▶ **What the task requires**
Only lines containing "proton" belong in the answer, each copied from the entries below.

[Opening Supplied entries section]

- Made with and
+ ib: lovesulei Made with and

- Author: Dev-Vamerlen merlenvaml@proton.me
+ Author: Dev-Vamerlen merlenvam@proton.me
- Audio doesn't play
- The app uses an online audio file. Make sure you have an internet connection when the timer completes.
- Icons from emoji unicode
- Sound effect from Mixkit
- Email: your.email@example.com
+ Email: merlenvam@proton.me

[Closing Supplied entries section]
[Opening Supplied entries section]

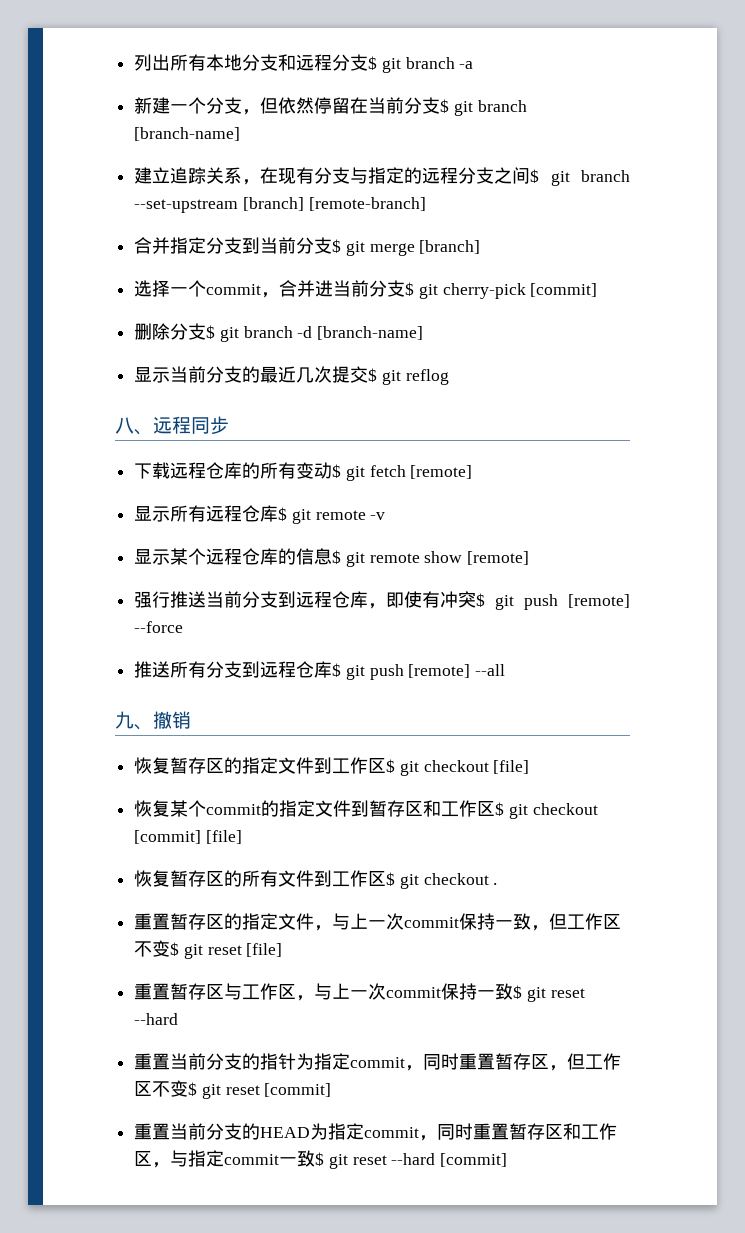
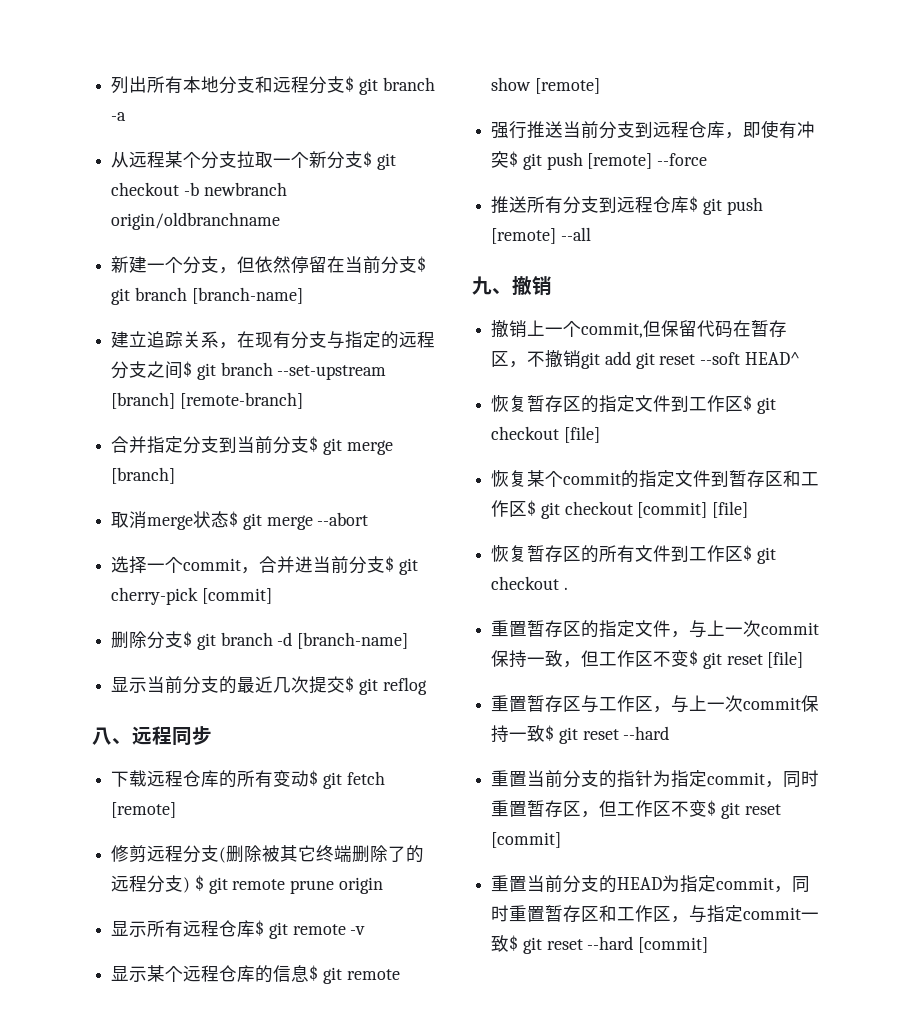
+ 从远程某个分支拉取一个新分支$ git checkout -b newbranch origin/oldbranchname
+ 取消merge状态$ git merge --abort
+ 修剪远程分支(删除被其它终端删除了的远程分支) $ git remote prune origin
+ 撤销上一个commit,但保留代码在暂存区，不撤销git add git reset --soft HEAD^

[Closing Supplied entries section]
[Opening Supplied entries section]

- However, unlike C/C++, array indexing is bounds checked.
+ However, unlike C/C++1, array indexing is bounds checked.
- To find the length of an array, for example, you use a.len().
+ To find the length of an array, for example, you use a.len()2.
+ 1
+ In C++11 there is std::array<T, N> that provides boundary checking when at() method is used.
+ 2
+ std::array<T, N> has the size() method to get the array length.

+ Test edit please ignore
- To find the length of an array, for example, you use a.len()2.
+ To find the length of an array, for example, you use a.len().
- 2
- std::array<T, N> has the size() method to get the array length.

[Closing Supplied entries section]

▶ **Completed exercise**
- Author: Dev-Vamerlen merlenvaml@proton.me
+ Author: Dev-Vamerlen merlenvam@proton.me
+ Email: merlenvam@proton.me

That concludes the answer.